Indent on back of hand between tendons

The anatomical snuff box or snuffbox or foveola radialis is a triangular deepening on the radial, dorsal aspect of the hand—at the level of the carpal bones, specifically, the scaphoid and trapezium bones forming the floor. The name originates from the use of this surface for placing and then sniffing powdered tobacco, or "snuff." It is sometimes referred to by its French name, tabatière.

==Structure==
===Boundaries===
- The medial border (ulnar side) of the snuffbox is the tendon of the extensor pollicis longus.
- The lateral border (radial side) is a pair of parallel and intimate tendons, of the extensor pollicis brevis and the abductor pollicis longus. (Accordingly, the anatomical snuffbox is most visible, having a more pronounced concavity, during thumb extension.)
- The proximal border is formed by the styloid process of the radius.
- The distal border is formed by the approximate apex of the schematic snuffbox isosceles triangle.
- The floor of the snuffbox varies depending on the position of the wrist, but both the trapezium and primarily the scaphoid can be palpated.

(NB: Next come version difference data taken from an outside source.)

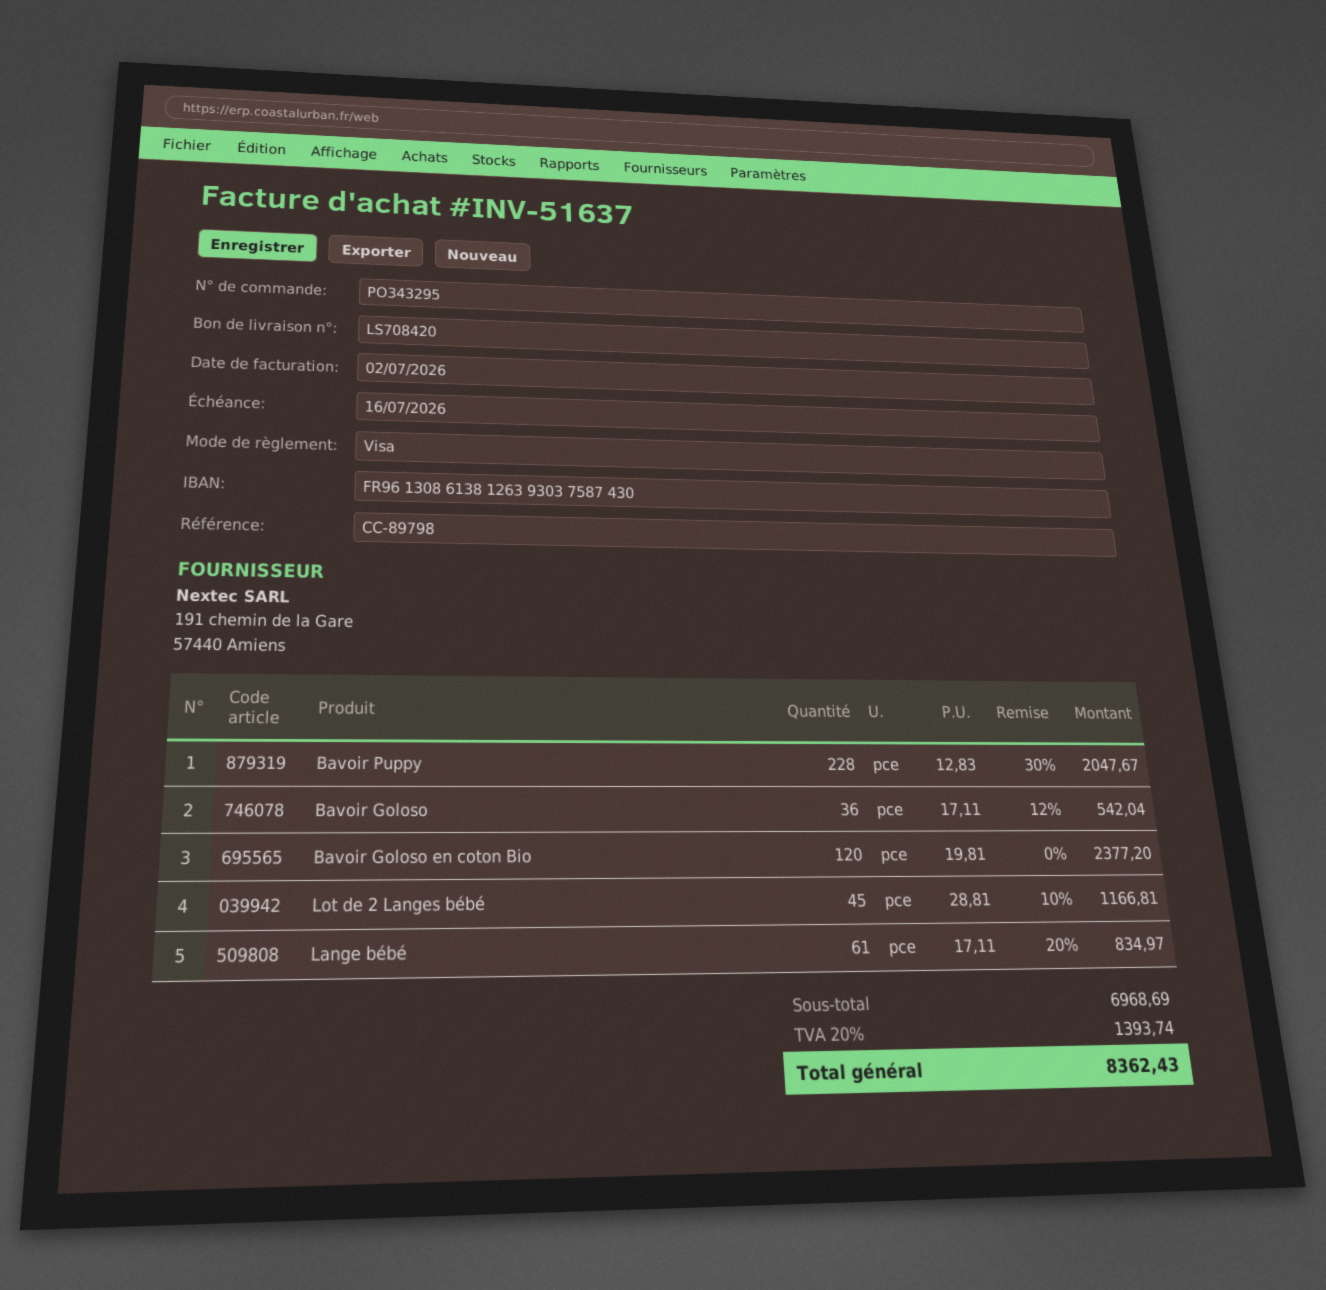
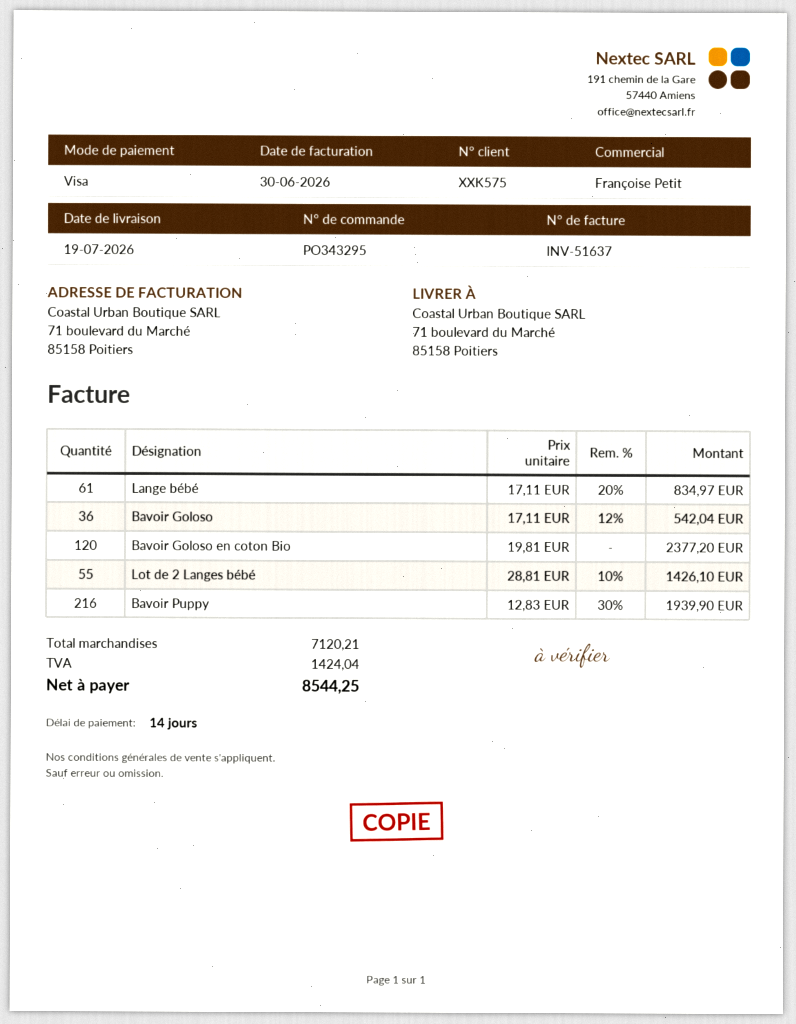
invoice date: 2026-07-02 -> 2026-06-30
Bavoir Puppy: 228 x 12.83 - 30% = 2047.67 -> 216 x 12.83 - 30% = 1939.90
Lot de 2 Langes bébé: 45 x 28.81 - 10% = 1166.81 -> 55 x 28.81 - 10% = 1426.10
subtotal: 6968.69 -> 7120.21
tax: 1393.74 -> 1424.04
total: 8362.43 -> 8544.25

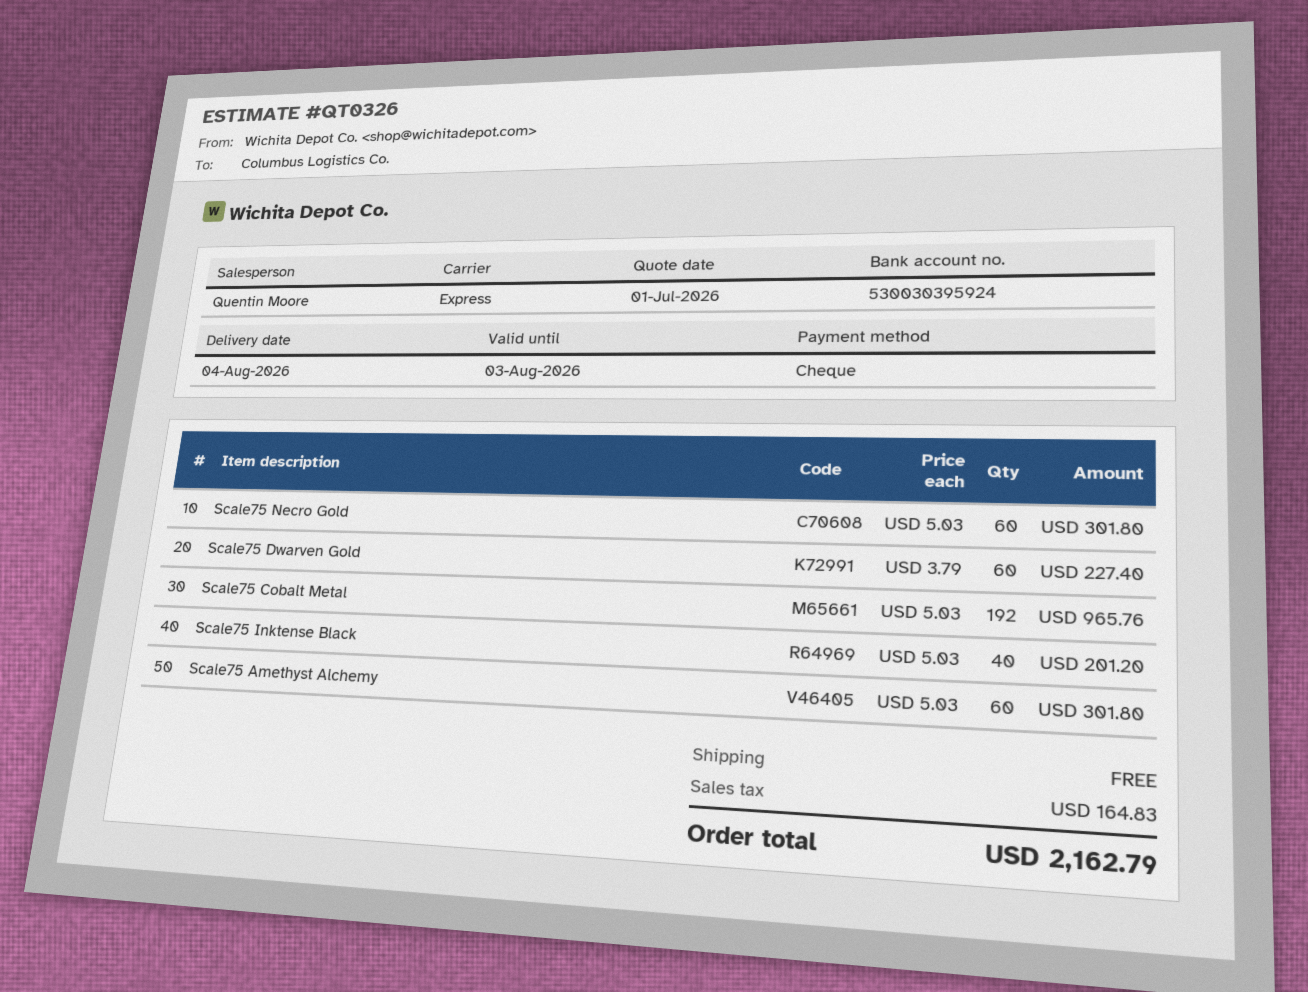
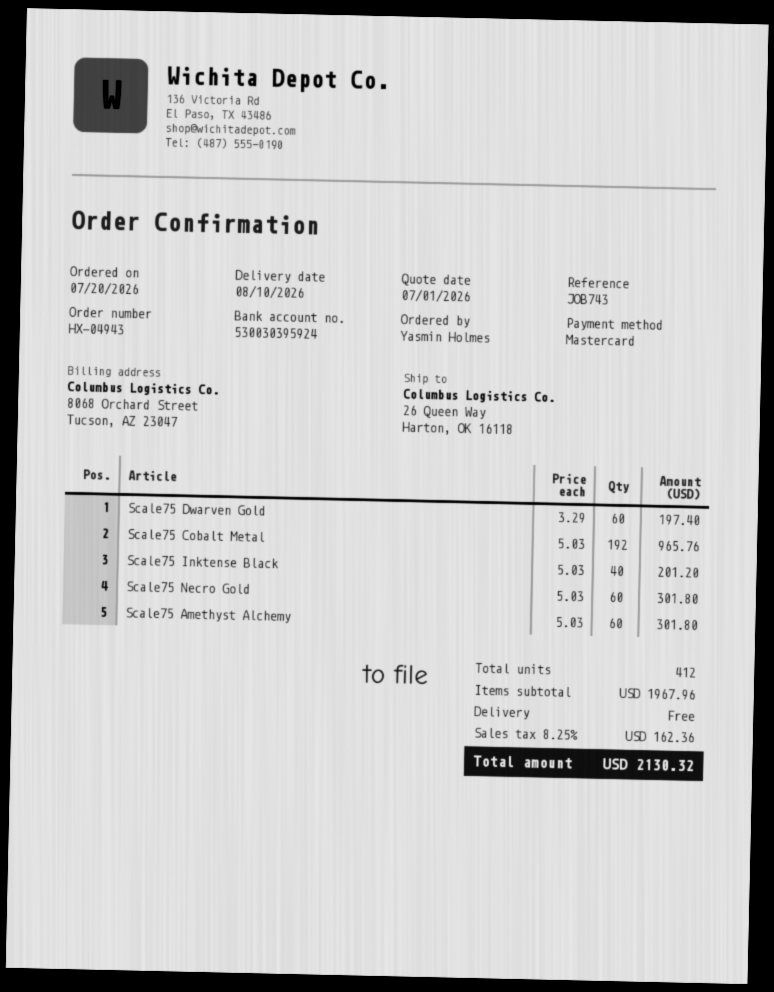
delivery date: 2026-08-04 -> 2026-08-10
payment method: cheque -> Mastercard
Scale75 Dwarven Gold: 60 x 3.79 = 227.40 -> 60 x 3.29 = 197.40
tax: 164.83 -> 162.36
total: 2162.79 -> 2130.32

=== Neurovascular anatomy ===
Deep to the tendons which form the borders of the anatomical snuff box lies the radial artery, which passes through the anatomical snuffbox on its course from the normal radial pulse detecting area, to the proximal space in between the first and second metacarpals to contribute to the superficial and deep palmar arches. In the anatomical snuffbox, the radial artery is closely related (<2 mm) with the superficial branch of radial nerve near the styloid process of radius in 48%, while in 24% the radial artery is openly related to the lateral cutaneous nerve of forearm. The cephalic vein arises within the anatomical snuffbox, while the dorsal cutaneous branch of the radial nerve can be palpated by stroking along the extensor pollicis longus with the dorsal aspect of a fingernail.

==Clinical significance==
The radius and scaphoid articulate deep to the snuffbox to form the basis of the wrist joint. In the event of a fall onto an outstretched hand (FOOSH), this is the area through which the brunt of the force will focus. This results in these two bones being the most often fractured of the wrist. In a case where there is localized tenderness within the snuffbox, knowledge of wrist anatomy leads to the speedy conclusion that the fracture is likely to be of the scaphoid. This is understandable as the scaphoid is a small, oddly shaped bone whose purpose is to facilitate mobility rather than confer stability to the wrist joint . In the event of inordinate application of force over the wrist, this small scaphoid is likely to be the weak link. Scaphoid fracture is one of the most frequent causes of medico-legal issues.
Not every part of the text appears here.